[TASK PROMPT] Wherever a line in the data below holds "implementing", copy that line.

[DATA PROVIDED]
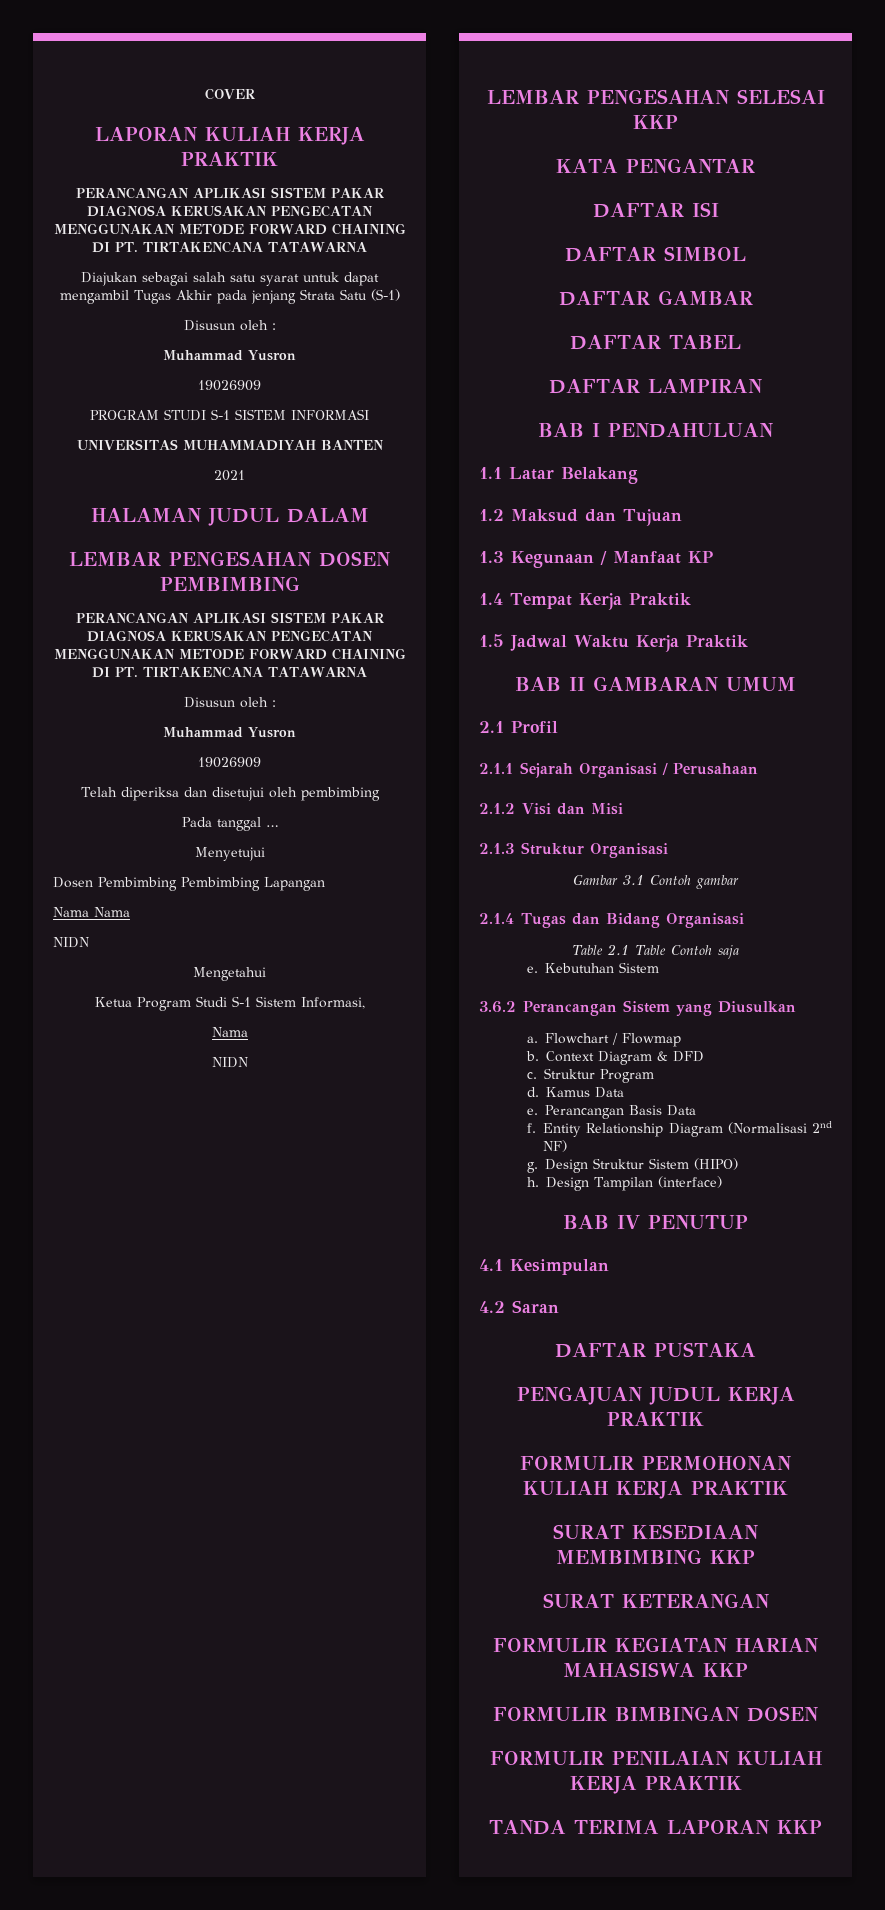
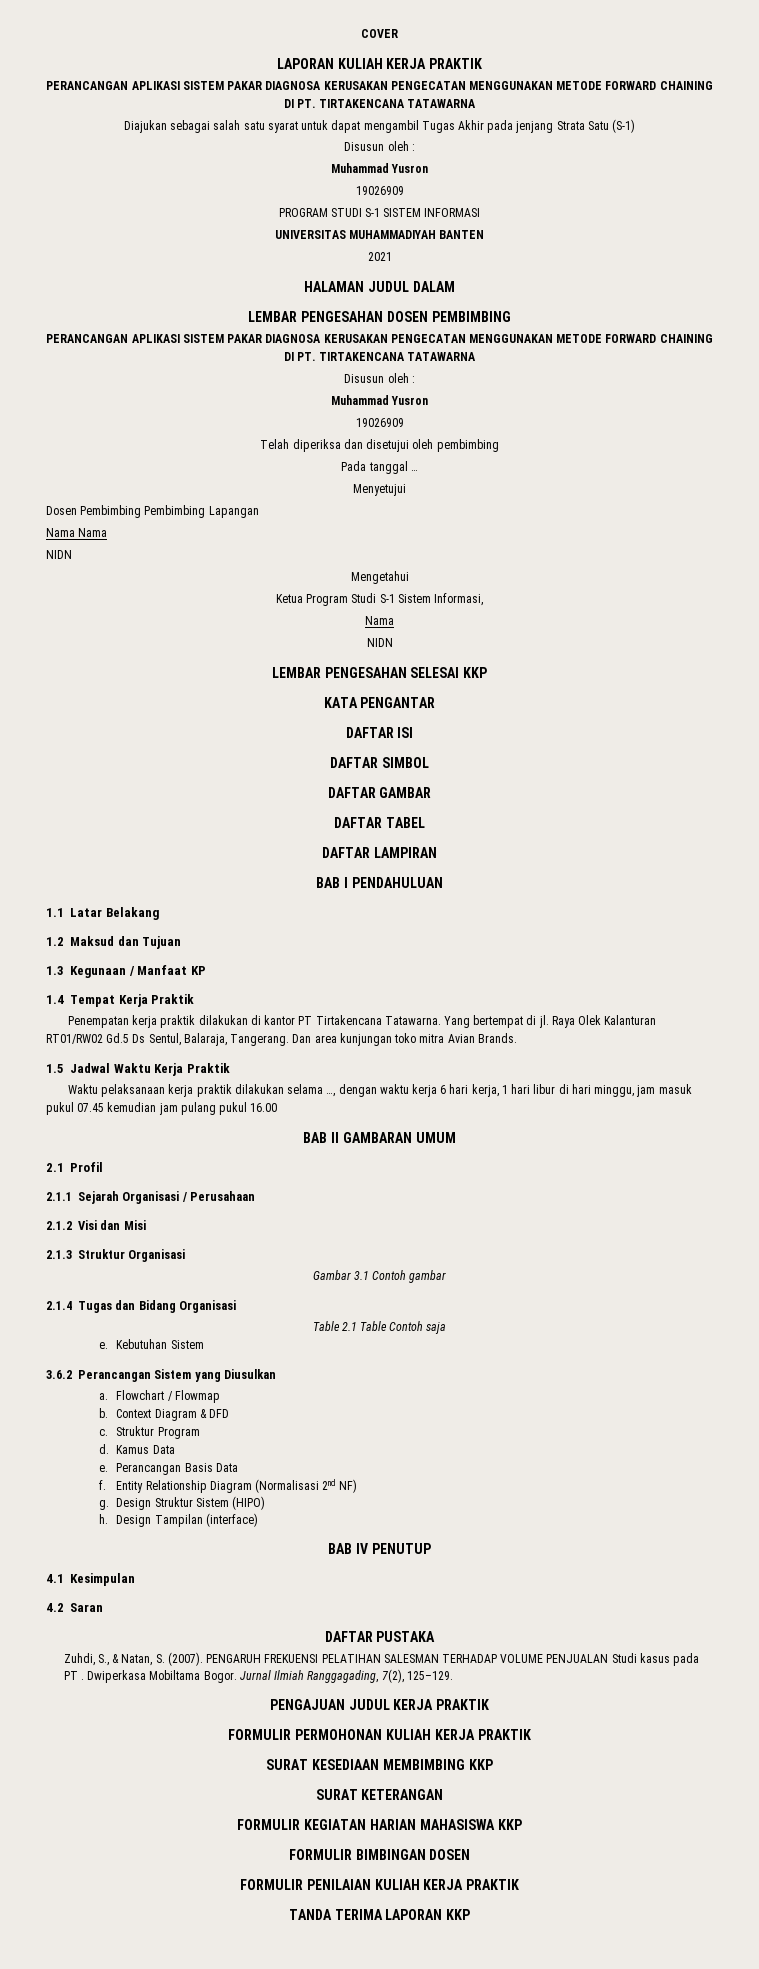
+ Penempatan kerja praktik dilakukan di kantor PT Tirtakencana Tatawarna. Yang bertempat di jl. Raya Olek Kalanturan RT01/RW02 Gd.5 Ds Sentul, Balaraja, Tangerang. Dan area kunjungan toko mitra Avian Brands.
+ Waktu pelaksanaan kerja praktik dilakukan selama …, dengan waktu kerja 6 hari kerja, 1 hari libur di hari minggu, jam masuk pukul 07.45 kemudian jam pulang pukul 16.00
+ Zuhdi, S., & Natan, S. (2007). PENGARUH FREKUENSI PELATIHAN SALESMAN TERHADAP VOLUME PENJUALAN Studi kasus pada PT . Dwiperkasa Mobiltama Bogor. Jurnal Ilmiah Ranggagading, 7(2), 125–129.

...

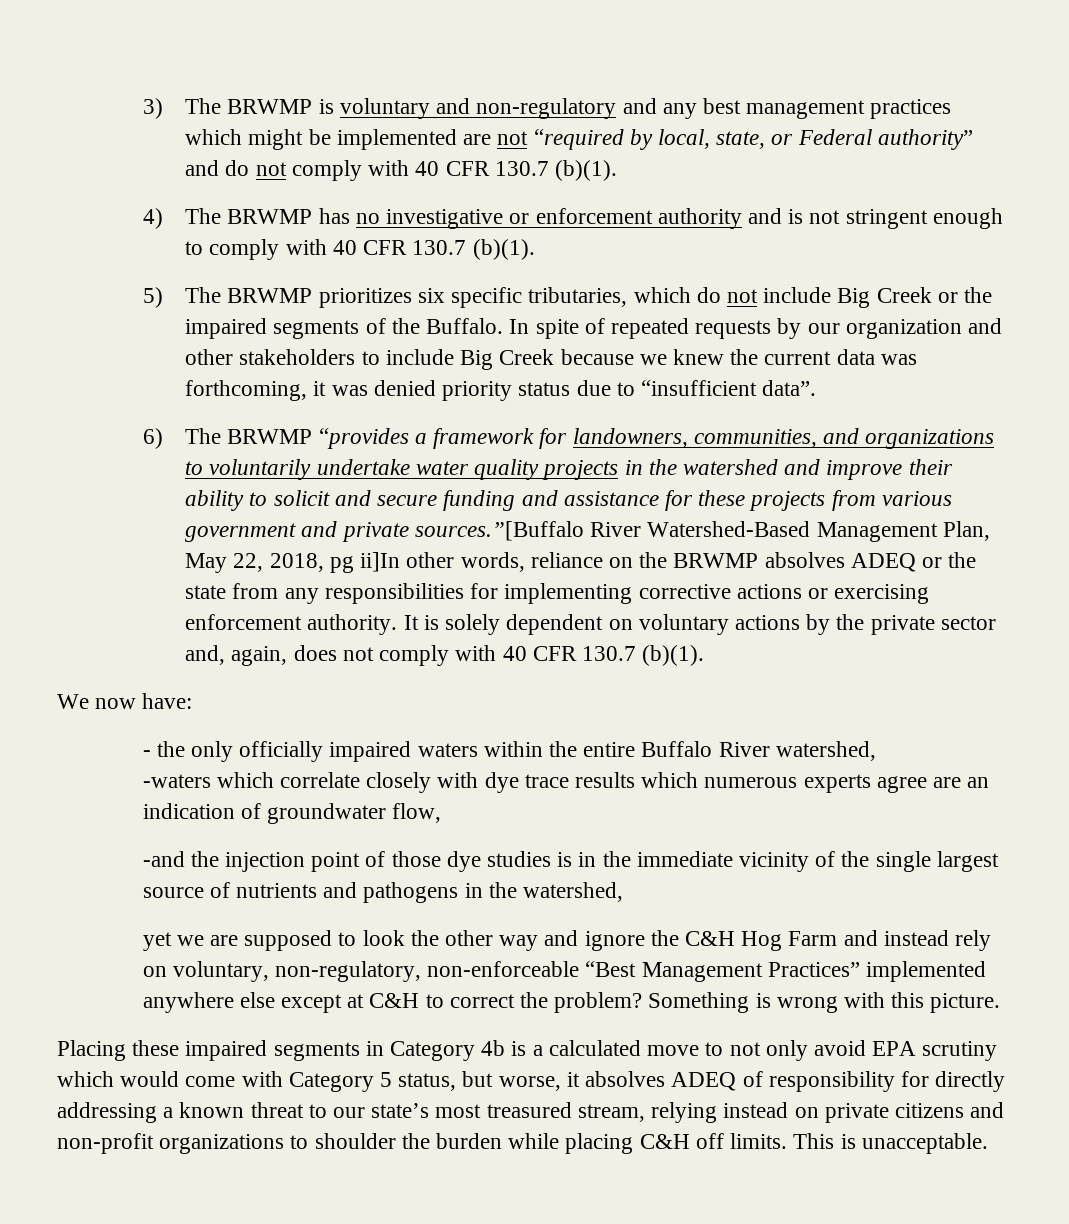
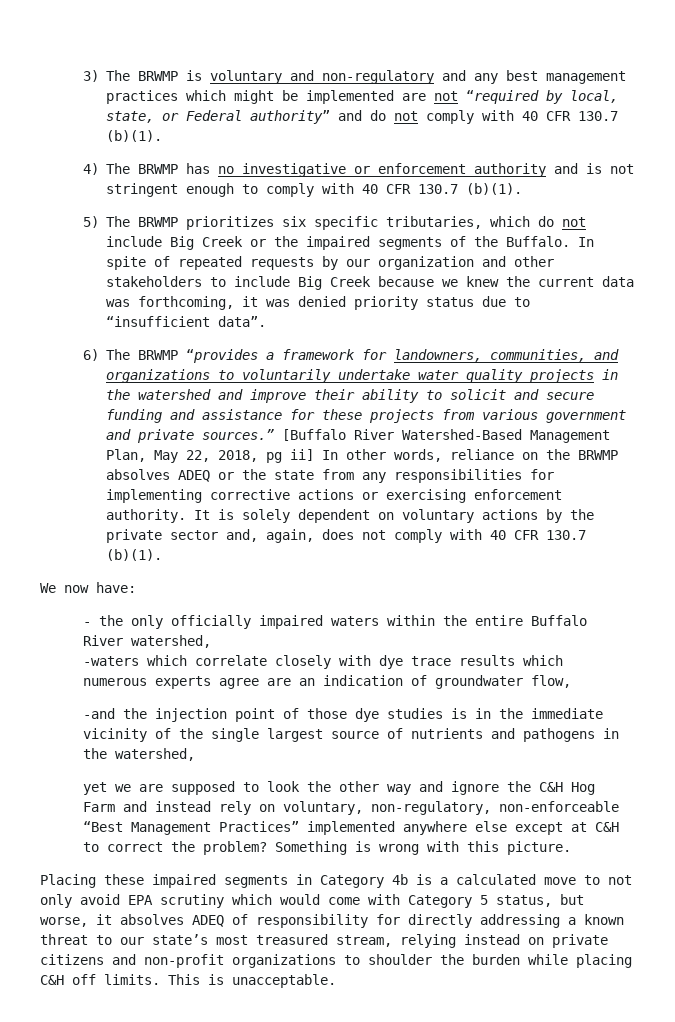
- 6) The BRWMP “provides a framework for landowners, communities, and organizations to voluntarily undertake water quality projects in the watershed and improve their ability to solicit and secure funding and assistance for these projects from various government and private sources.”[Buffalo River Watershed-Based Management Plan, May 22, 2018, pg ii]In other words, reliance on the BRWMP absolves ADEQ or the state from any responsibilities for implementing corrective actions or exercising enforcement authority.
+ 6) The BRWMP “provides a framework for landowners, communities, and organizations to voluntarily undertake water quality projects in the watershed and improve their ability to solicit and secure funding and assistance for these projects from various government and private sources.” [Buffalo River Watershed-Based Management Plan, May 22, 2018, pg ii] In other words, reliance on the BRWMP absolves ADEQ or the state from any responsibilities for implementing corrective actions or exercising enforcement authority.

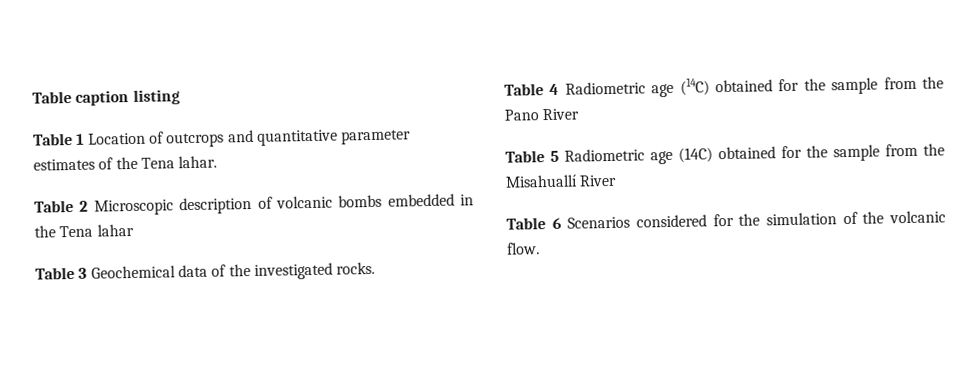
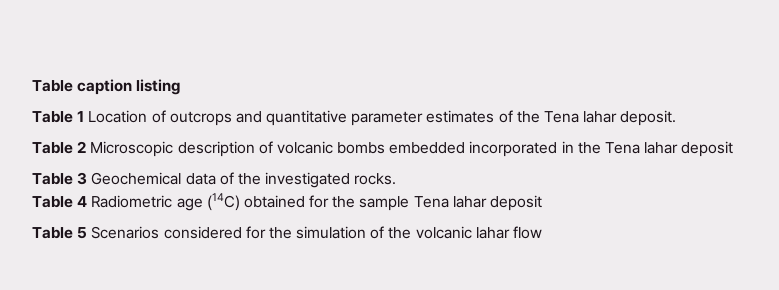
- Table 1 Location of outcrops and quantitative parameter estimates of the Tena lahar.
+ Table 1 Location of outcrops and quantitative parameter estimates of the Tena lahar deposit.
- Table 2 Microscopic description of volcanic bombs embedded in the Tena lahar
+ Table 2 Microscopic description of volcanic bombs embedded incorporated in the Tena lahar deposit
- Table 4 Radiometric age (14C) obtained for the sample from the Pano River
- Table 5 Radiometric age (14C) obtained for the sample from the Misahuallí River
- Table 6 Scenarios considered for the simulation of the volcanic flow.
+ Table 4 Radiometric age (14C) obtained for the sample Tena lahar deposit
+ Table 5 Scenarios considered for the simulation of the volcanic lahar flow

==

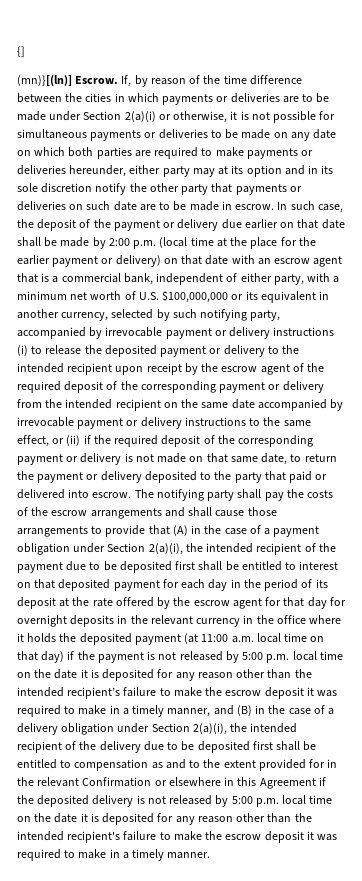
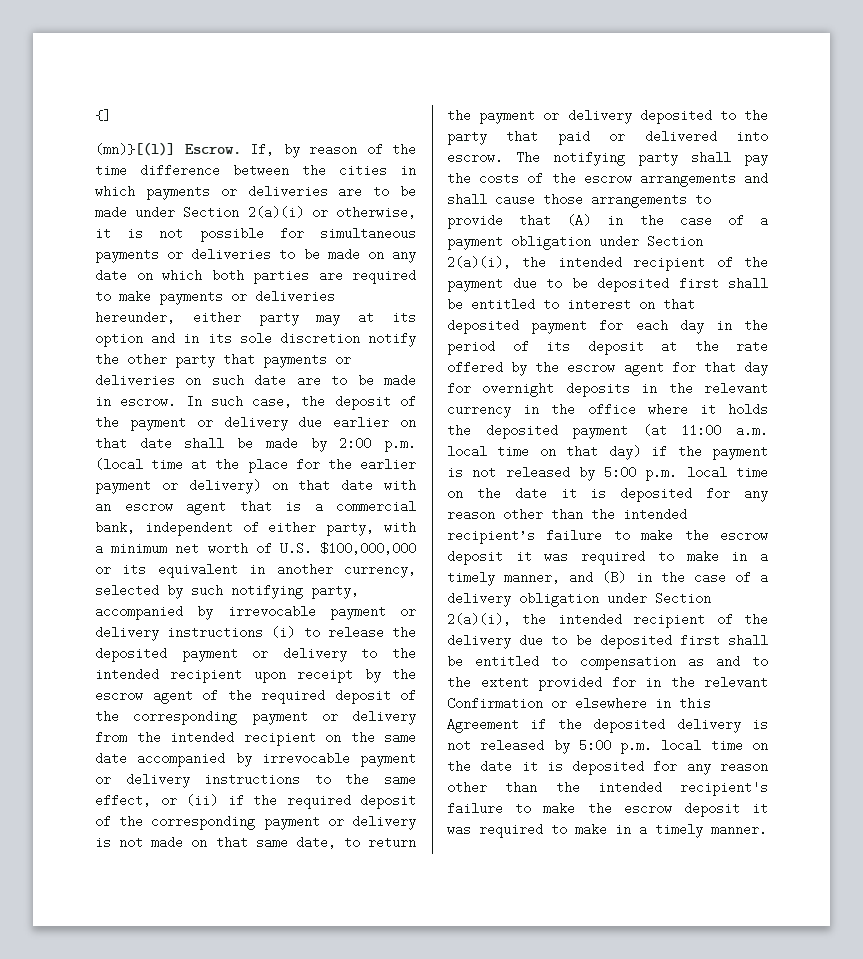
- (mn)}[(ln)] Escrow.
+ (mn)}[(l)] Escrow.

[EXPECTED ANSWER]
- 6) The BRWMP “provides a framework for landowners, communities, and organizations to voluntarily undertake water quality projects in the watershed and improve their ability to solicit and secure funding and assistance for these projects from various government and private sources.”[Buffalo River Watershed-Based Management Plan, May 22, 2018, pg ii]In other words, reliance on the BRWMP absolves ADEQ or the state from any responsibilities for implementing corrective actions or exercising enforcement authority.
+ 6) The BRWMP “provides a framework for landowners, communities, and organizations to voluntarily undertake water quality projects in the watershed and improve their ability to solicit and secure funding and assistance for these projects from various government and private sources.” [Buffalo River Watershed-Based Management Plan, May 22, 2018, pg ii] In other words, reliance on the BRWMP absolves ADEQ or the state from any responsibilities for implementing corrective actions or exercising enforcement authority.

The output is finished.